Once the concept of environment is understood and established, which can be extracted both from a legal and doctrinal perspective, we move on to the second point of this session, that is, the delimitation of the concept of environmental damage for Brazilian Law.
The approach to this issue will be carried out taking into account the assumptions already analyzed about the environment and its categorization as a diffuse and fundamental asset.
The basic premise for damage within the scope of the present study is what causes harmful changes to the environment, or that causes changes in people's health and their interests. That is, environmental damage is something undesirable for the environment that harms fundamental rights.
Regarding the subject, Garcia[17] states: “ Environmental damage is the effect that damage to the environment has, even if indirectly, on the quality of life, health, heritage and feelings of the individual and/or the human community that is related to the affected environment”.

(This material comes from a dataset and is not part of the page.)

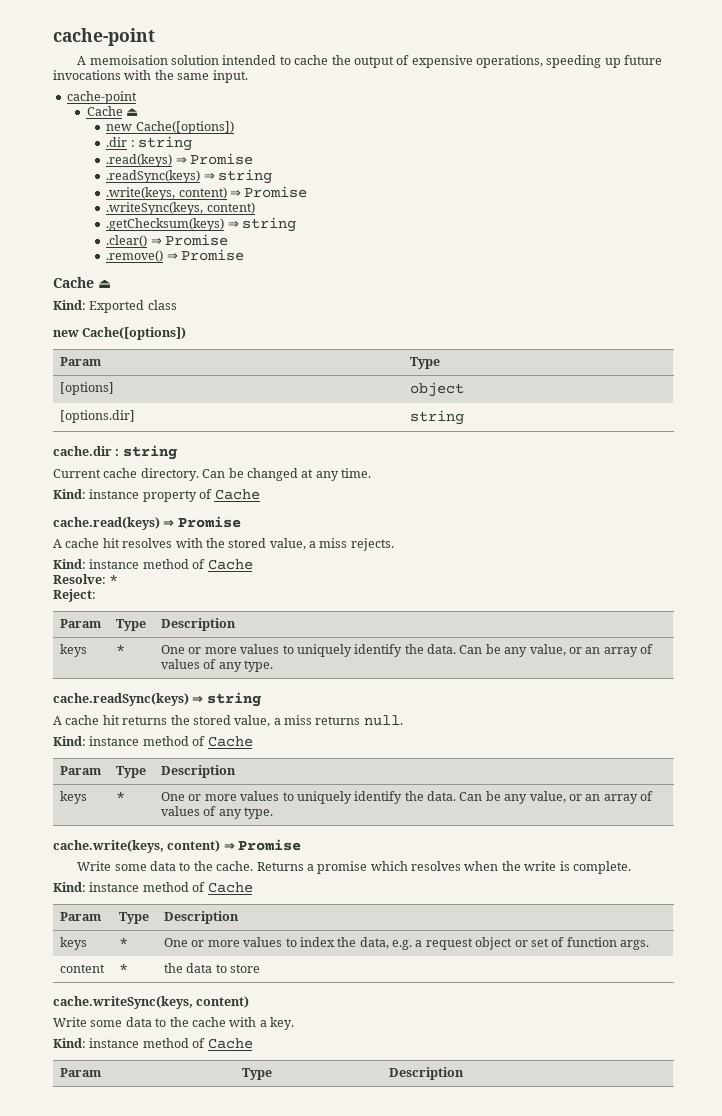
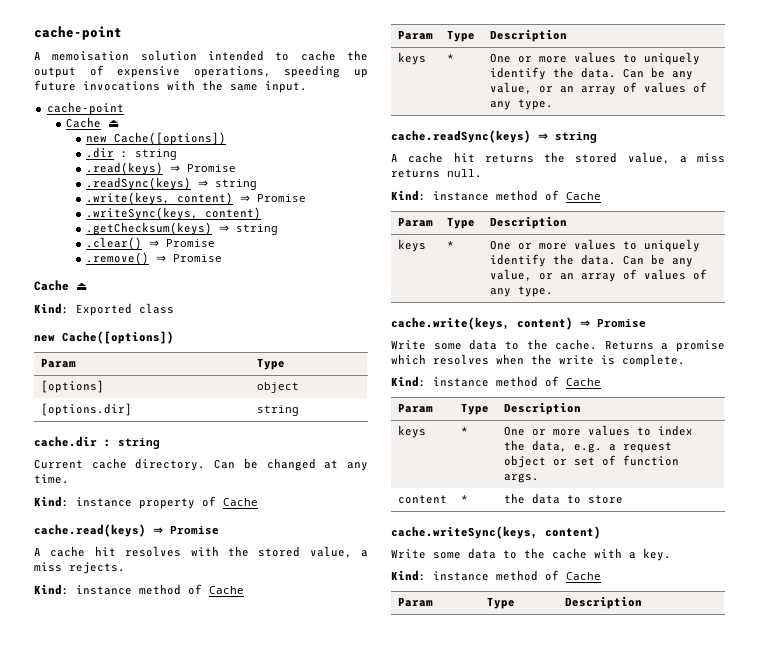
[53,574,119,584] [53,589,96,602] // Resolve: * // Reject: -> (244, 590) none

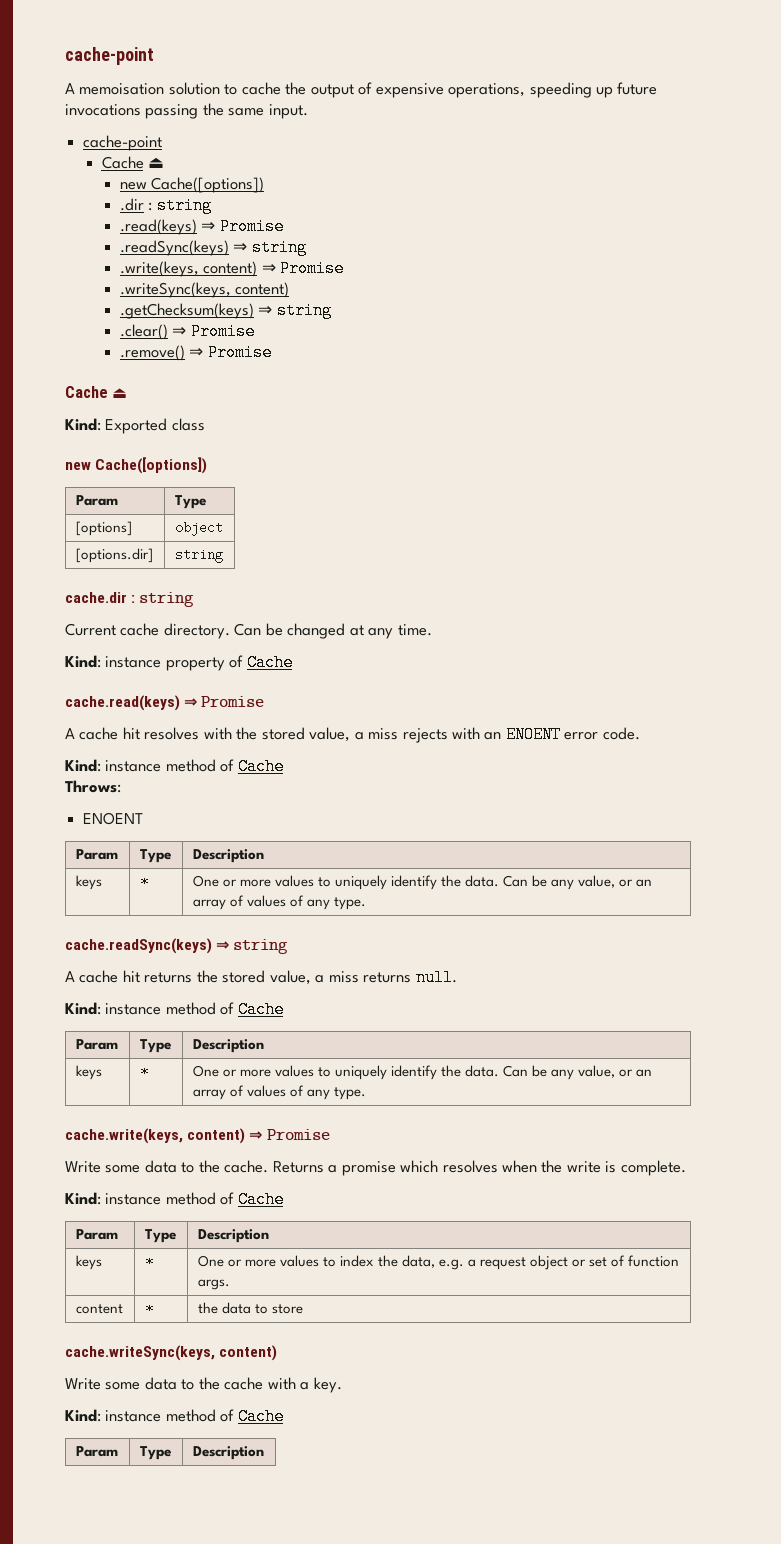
[208,50,264,61] intended -> (220, 88) none
[167,80,195,90] with -> [145,104,199,119] passing
[69,562,125,574] [34,584,244,595] rejects. // Kind: instance method of Cache -> [402,726,640,743] [65,758,284,775] [65,780,121,793] [83,812,144,825] rejects with an ENOENT error code. // Kind: instance method of Cache // Throws: // ENOENT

Steigleder[18] understands that the expression environmental damage has ambivalent content, as it will sometimes be used to designate harmful changes and sometimes the effects that such changes cause on people's health. She adds that in the Brazilian system, the repair of environmental damage is not limited to pure ecological damage. As an example, the author continues:
An oil spill at sea, which causes water contamination and death of fish, will cause: a) individual damage to fishermen who depend economically on the fishing activity – due to the existence of several people linked to this same situation, configure damage to homogeneous individual interests, in which the focus continues to be the individual -; b) pure ecological damage, as the maritime ecosystem will remain affected in its essential characteristics, and c) latu sensu environmental damage, since the constitutionally protected environmental value, the quality of water resources and biota, will be seriously affected[19].
For the Brazilian legal system, environmental damage corresponds to an injury to the public interest, of a diffuse nature and more: something that undermines the common good of society. According to Souza Filho[20], this means that environmental damage exists because there has been a deterioration of the good and not because the existence of damage is directly related to an eventual reduction in individual assets.

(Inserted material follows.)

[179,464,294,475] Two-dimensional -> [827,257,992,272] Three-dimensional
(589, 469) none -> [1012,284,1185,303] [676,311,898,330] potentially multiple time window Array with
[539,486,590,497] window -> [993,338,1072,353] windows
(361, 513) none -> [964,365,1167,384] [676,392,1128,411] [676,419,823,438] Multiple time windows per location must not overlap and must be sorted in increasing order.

According to the above, the National Environmental Policy Law provides, for example, for natural restoration as a way of reconstructing any environmental damage that may be caused, in order to stop the harmful activity and restore, as close as possible, that environment to its original state. It is necessary to recover the dynamic balance of the affected ecological system, that is, to recover its self-regulation[21].

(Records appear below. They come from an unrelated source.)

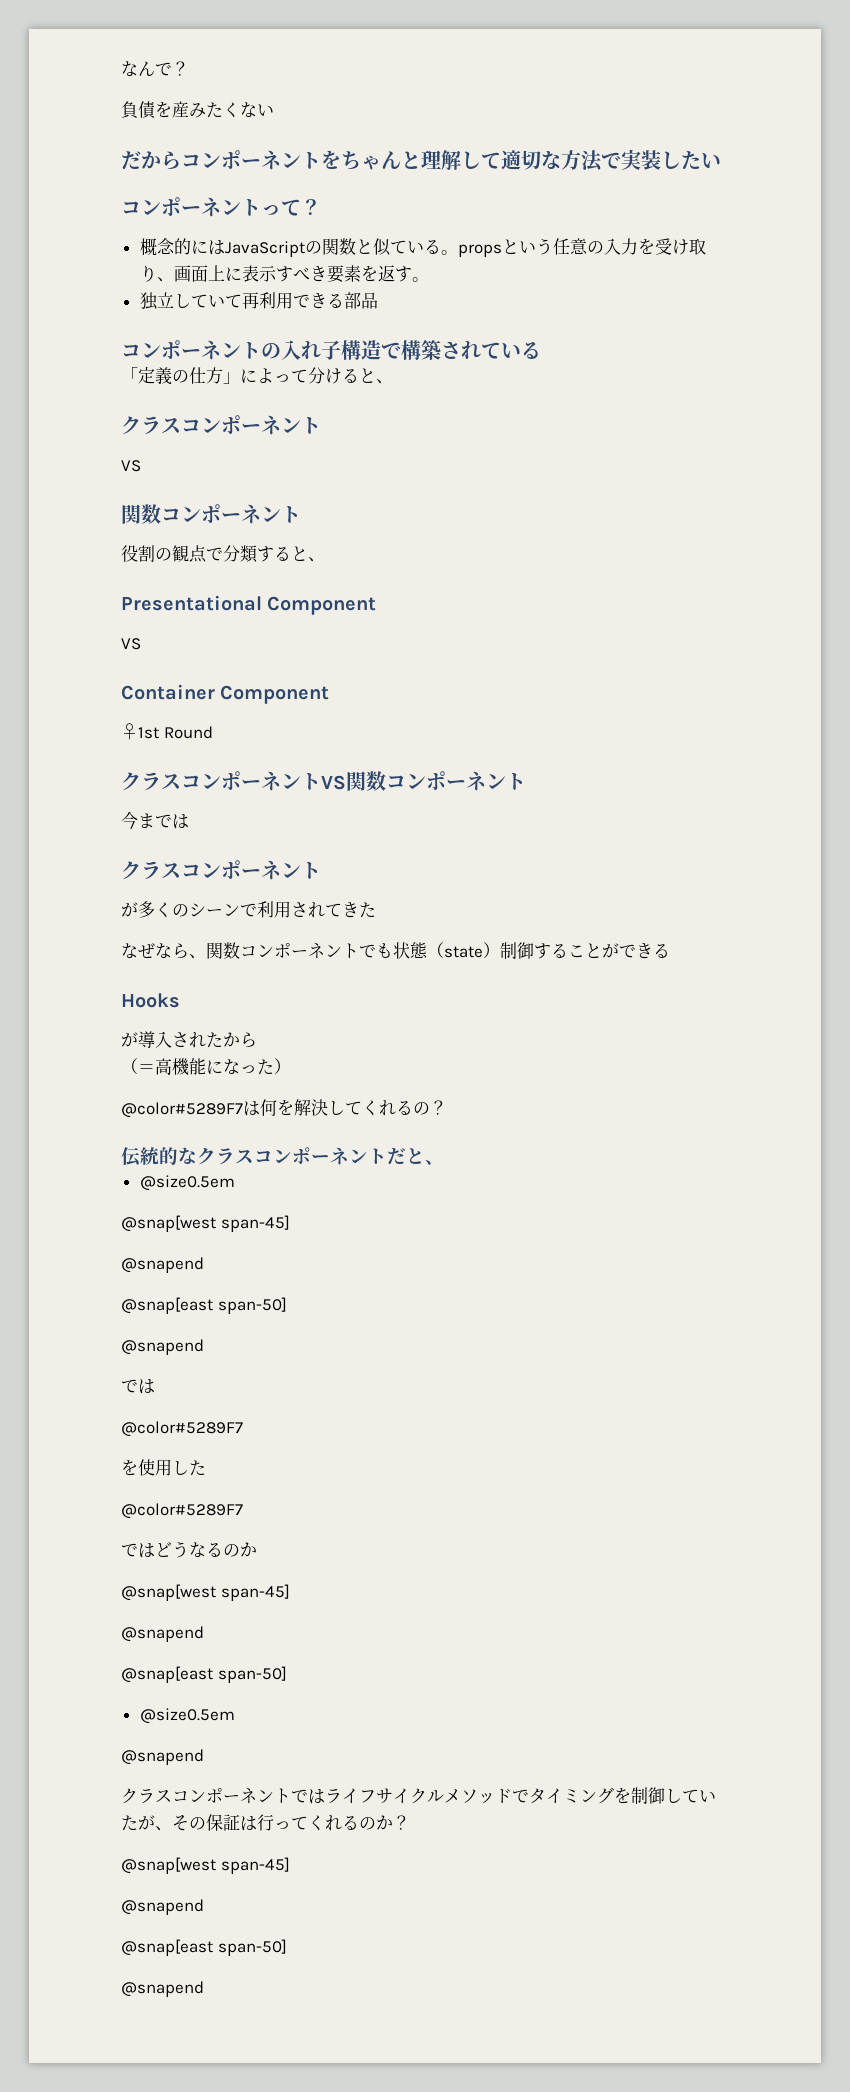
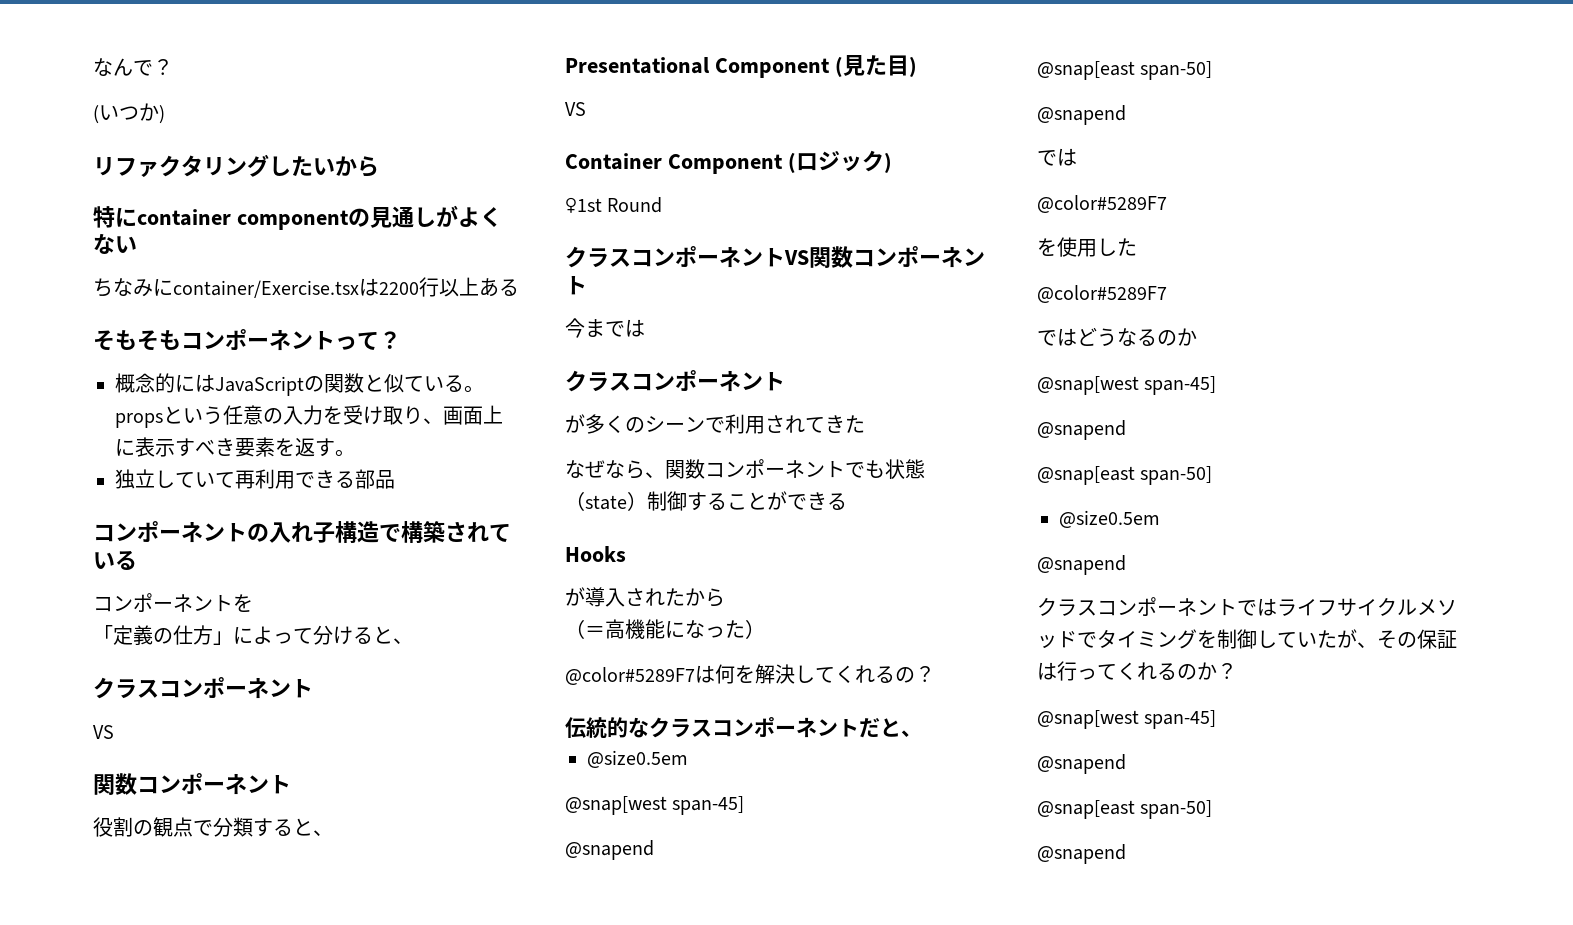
[121,101,274,119] [121,149,721,172] 負債を産みたくない // だからコンポーネントをちゃんと理解して適切な方法で実装したい // -> [93,103,165,124] [93,154,379,177] [93,205,502,230] [93,233,137,254] [93,277,519,298] [93,330,181,351] (いつか) // リファクタリングしたいから // 特にcontainer componentの見通しがよくない // ちなみにcontainer/Exercise.tsxは2200行以上ある // そもそも
(541, 350) none -> [93,593,253,612] // コンポーネントを
(377, 605) none -> [834,55,917,77] (見た目)
(330, 694) none -> [787,150,892,173] (ロジック)

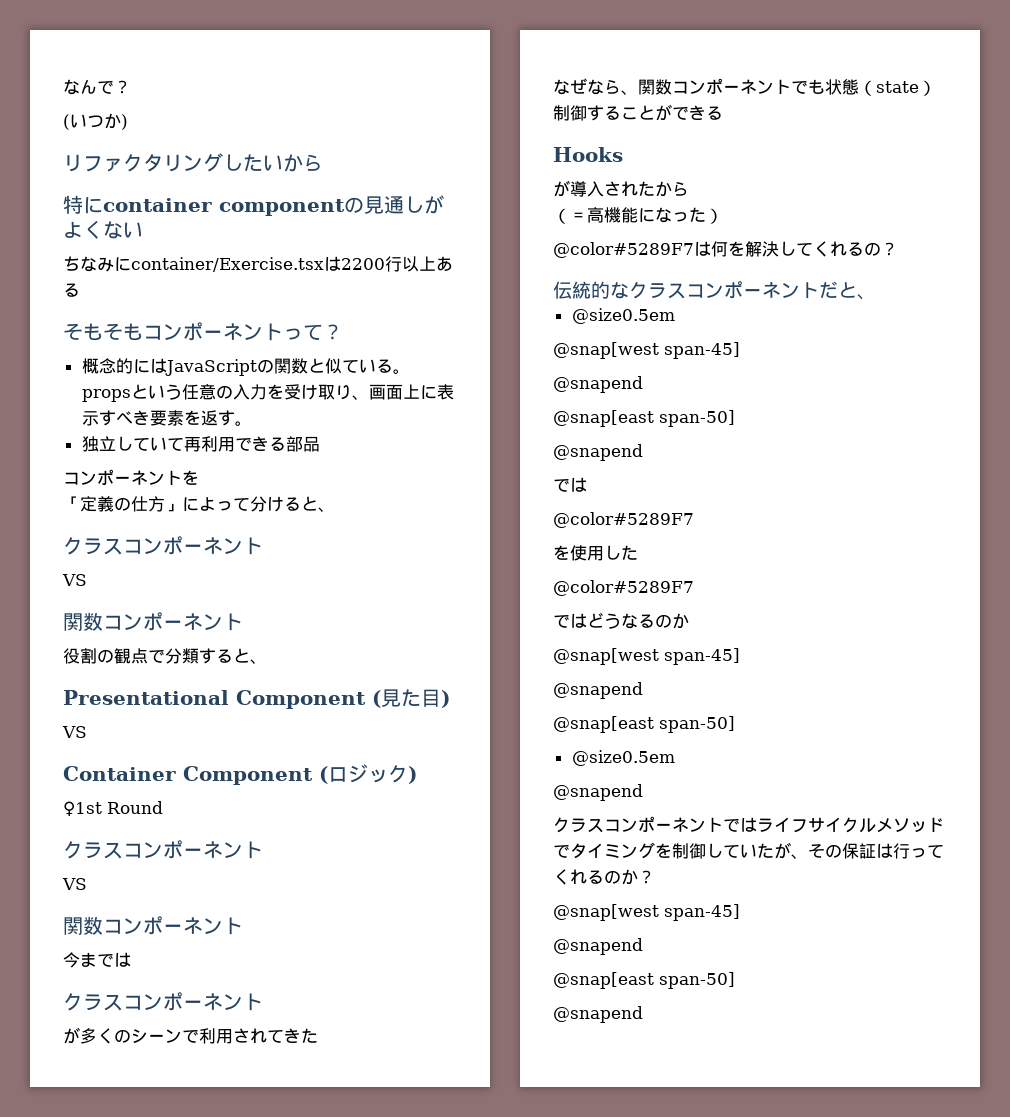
[93,521,511,543] [93,550,137,570] // コンポーネントの入れ子構造で構築されている -> (320, 444) none
[784,250,809,265] VS -> [62,878,87,890] // VS //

However, it should be noted that environmental damage can range from the death of a capybara, whose overpopulation can sometimes result in a problem for a park or its surroundings, to something of enormous gravity that affects life and health of a large part of the population.
In this research, the focus is the analysis of serious environmental damage, which is any intolerable injury caused by any human action, whether culpable or intentional, affecting the diffuse legal interest of the entire community, and may even bring consequences for future generations, causing danger concretely, not abstractly. However, the analysis will only be made of the damage resulting from an act of terrorism
3 ANALYSIS OF ARTICLE 2 OF LAW 13,260/2016
In the first place, it urges to point out that the regulation of terrorism in Brazil came about only after almost 30 years of its express mention in the Federal Constitution. There was a legislative vacuum to the constitutional command to criminalize terrorism, certainly due to the absence of cases in our territory.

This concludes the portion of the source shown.